# [TASK DIRECTIONS]
Locate all lines in the data below that hold "order" and show them.
Start of LISTED RECORDS
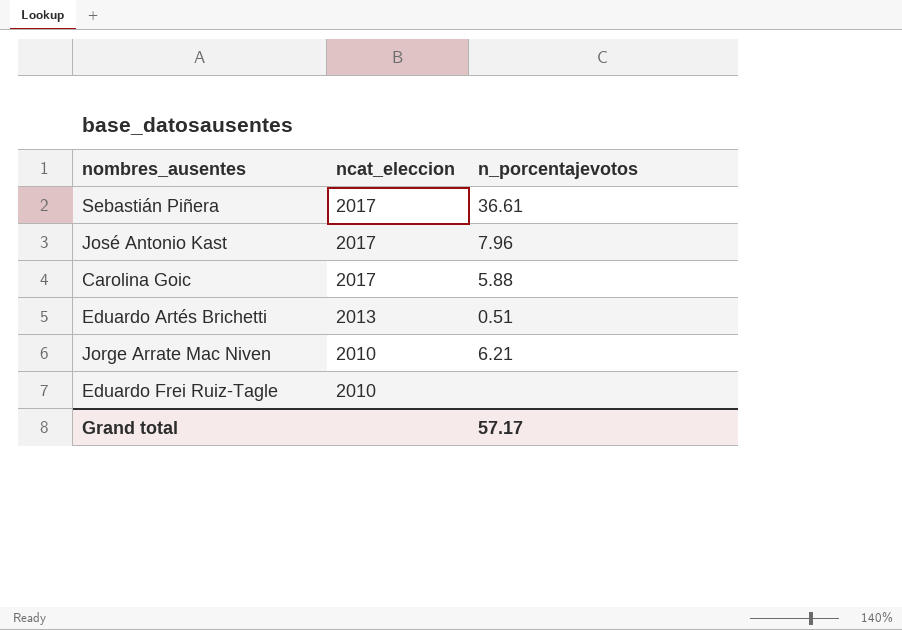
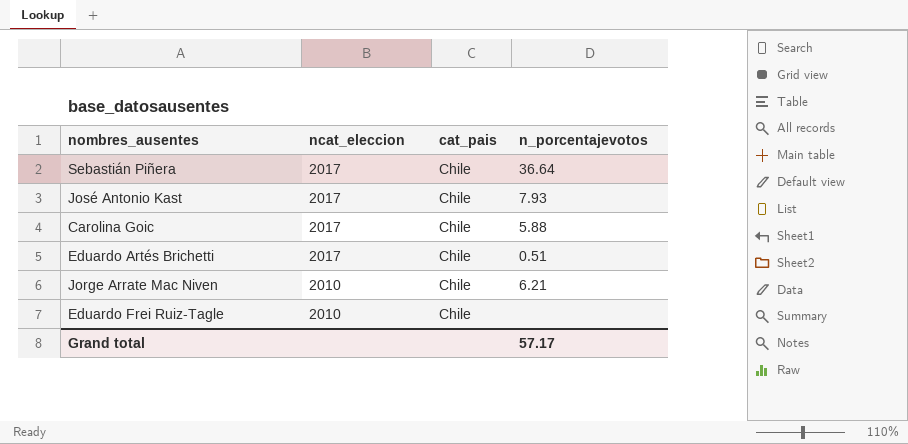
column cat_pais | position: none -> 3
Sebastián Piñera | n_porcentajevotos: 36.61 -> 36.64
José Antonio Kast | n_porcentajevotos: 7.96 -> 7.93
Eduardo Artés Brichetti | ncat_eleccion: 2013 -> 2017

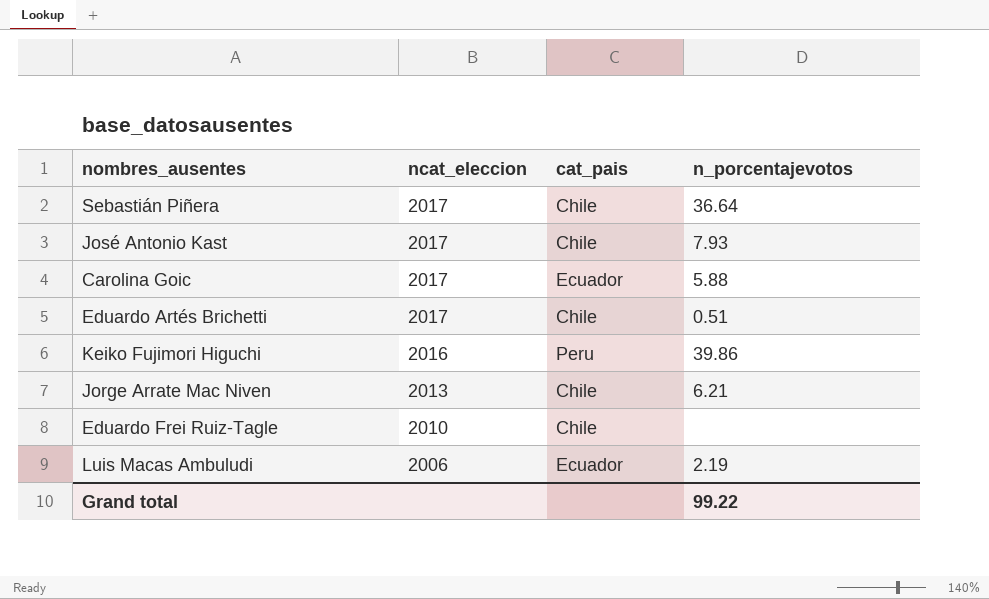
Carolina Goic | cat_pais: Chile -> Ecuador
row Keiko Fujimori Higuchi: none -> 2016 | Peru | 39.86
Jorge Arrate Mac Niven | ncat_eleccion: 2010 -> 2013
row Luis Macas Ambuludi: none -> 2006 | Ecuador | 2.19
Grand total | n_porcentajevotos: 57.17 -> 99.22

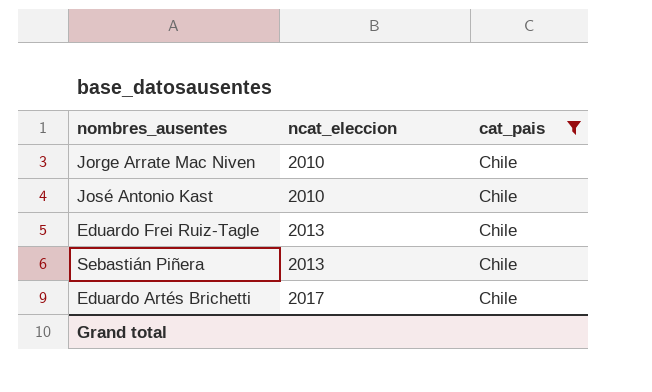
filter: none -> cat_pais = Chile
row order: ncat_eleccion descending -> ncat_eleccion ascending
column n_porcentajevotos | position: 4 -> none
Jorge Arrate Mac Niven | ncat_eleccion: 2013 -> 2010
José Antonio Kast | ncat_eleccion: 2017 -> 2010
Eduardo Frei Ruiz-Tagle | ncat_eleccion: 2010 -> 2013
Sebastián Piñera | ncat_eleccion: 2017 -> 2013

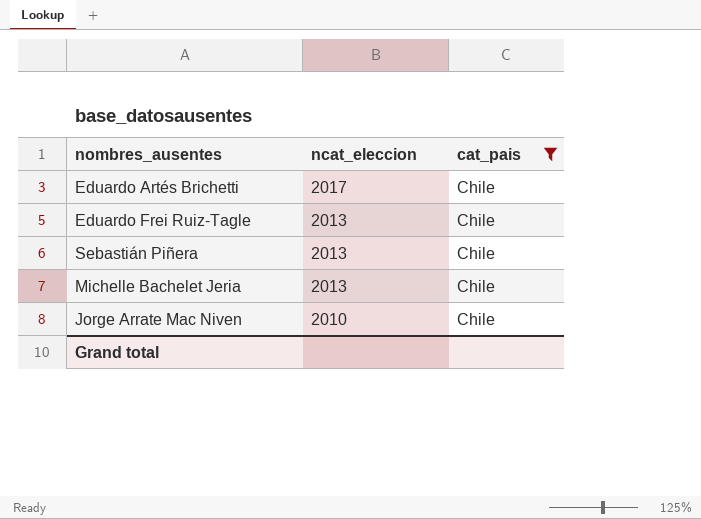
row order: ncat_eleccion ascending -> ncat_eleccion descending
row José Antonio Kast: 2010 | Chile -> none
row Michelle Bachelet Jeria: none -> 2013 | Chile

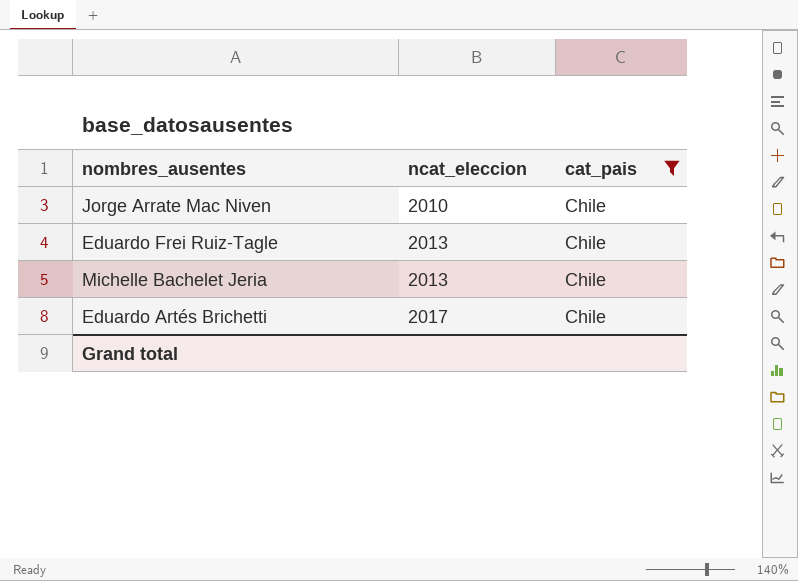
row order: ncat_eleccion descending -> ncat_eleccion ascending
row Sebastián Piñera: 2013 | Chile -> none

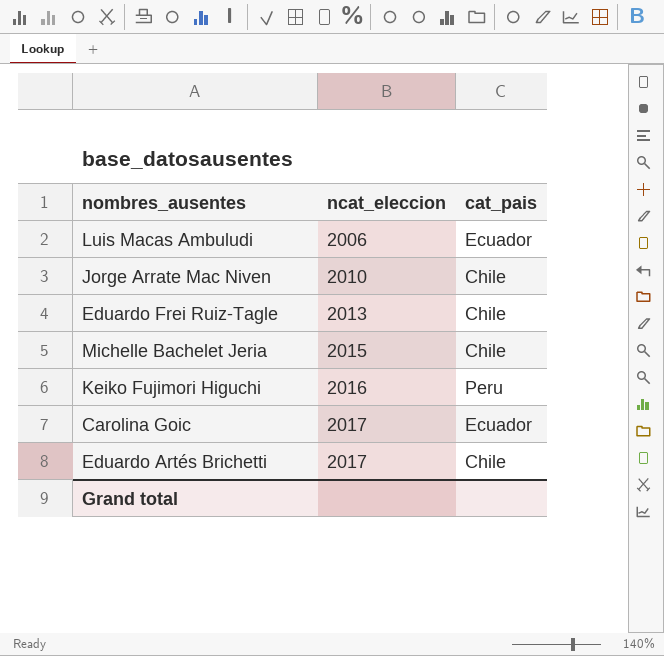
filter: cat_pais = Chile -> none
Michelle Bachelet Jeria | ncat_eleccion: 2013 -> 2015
End of LISTED RECORDS
Start of LISTED RECORDS
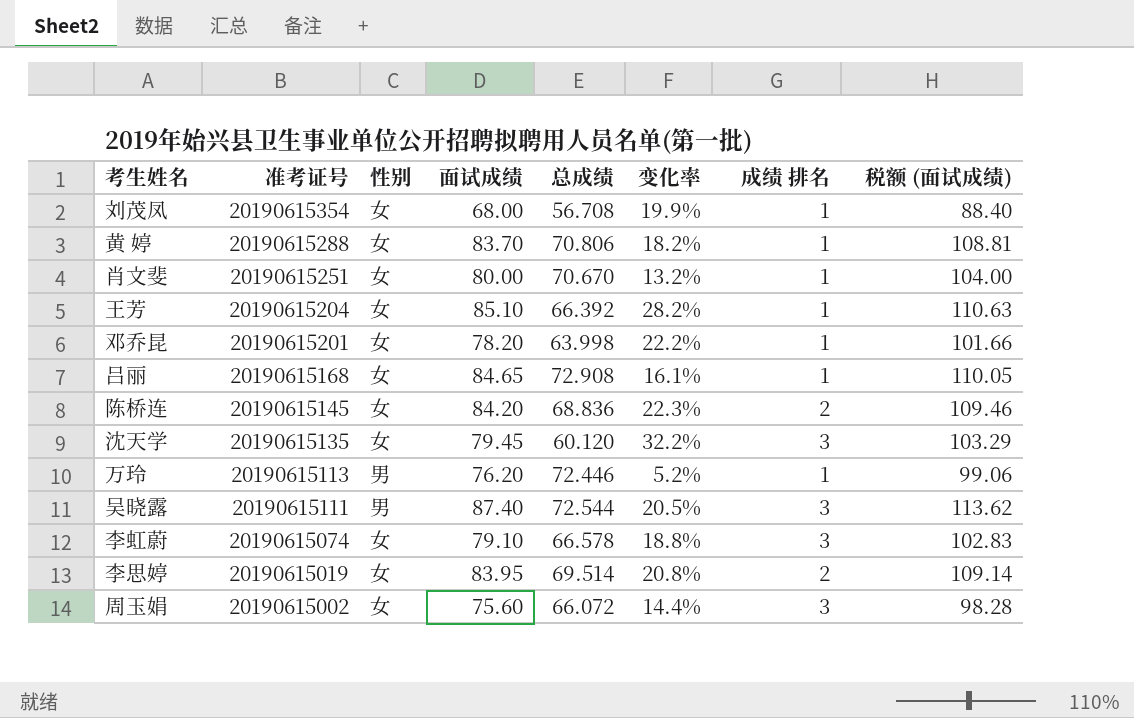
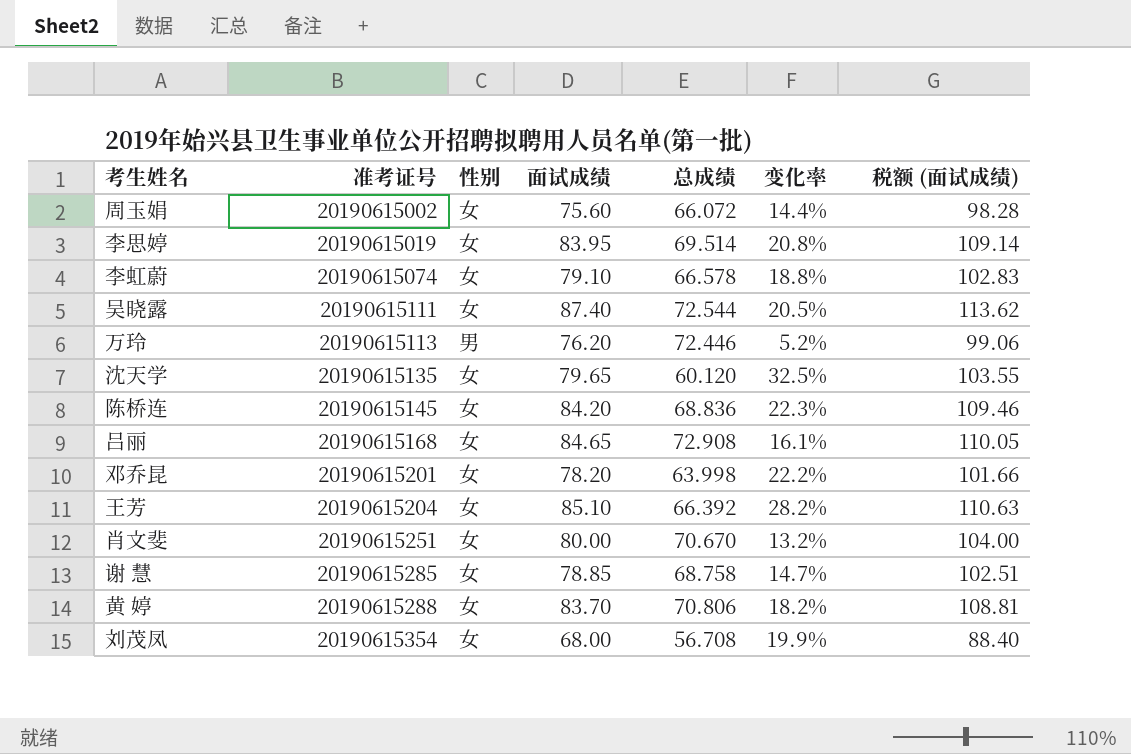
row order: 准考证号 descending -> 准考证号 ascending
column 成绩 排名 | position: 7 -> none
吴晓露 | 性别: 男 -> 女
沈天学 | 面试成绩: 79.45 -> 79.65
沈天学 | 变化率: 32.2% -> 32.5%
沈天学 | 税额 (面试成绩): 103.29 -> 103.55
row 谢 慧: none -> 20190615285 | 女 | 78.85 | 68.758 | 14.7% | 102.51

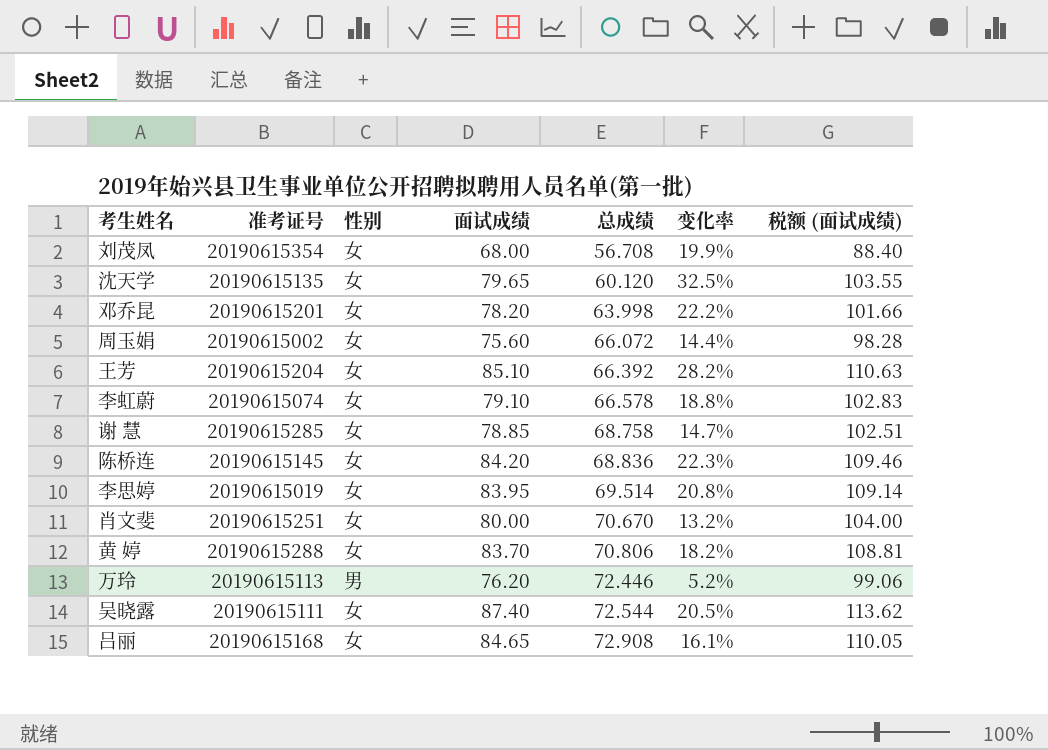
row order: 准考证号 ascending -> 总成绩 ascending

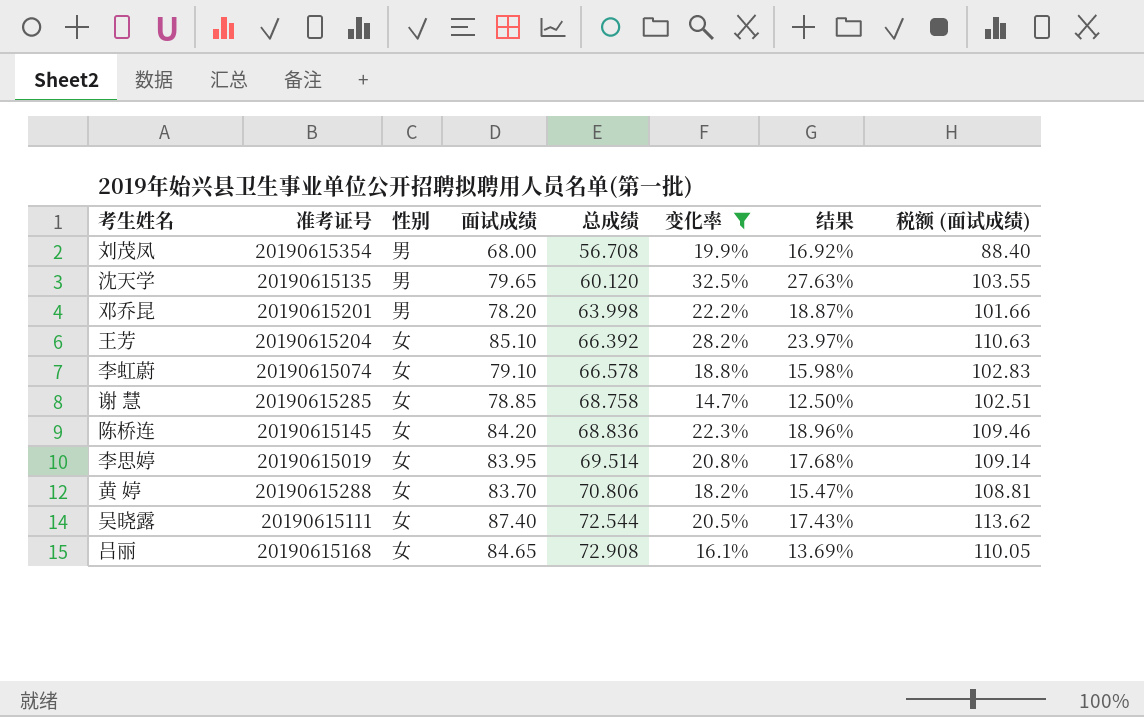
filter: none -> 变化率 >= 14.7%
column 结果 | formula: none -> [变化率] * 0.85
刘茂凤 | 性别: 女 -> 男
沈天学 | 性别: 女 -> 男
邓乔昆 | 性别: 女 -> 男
End of LISTED RECORDS
# [FINISHED TASK]
row order: ncat_eleccion descending -> ncat_eleccion ascending
row order: ncat_eleccion ascending -> ncat_eleccion descending
row order: ncat_eleccion descending -> ncat_eleccion ascending
row order: 准考证号 descending -> 准考证号 ascending
row order: 准考证号 ascending -> 总成绩 ascending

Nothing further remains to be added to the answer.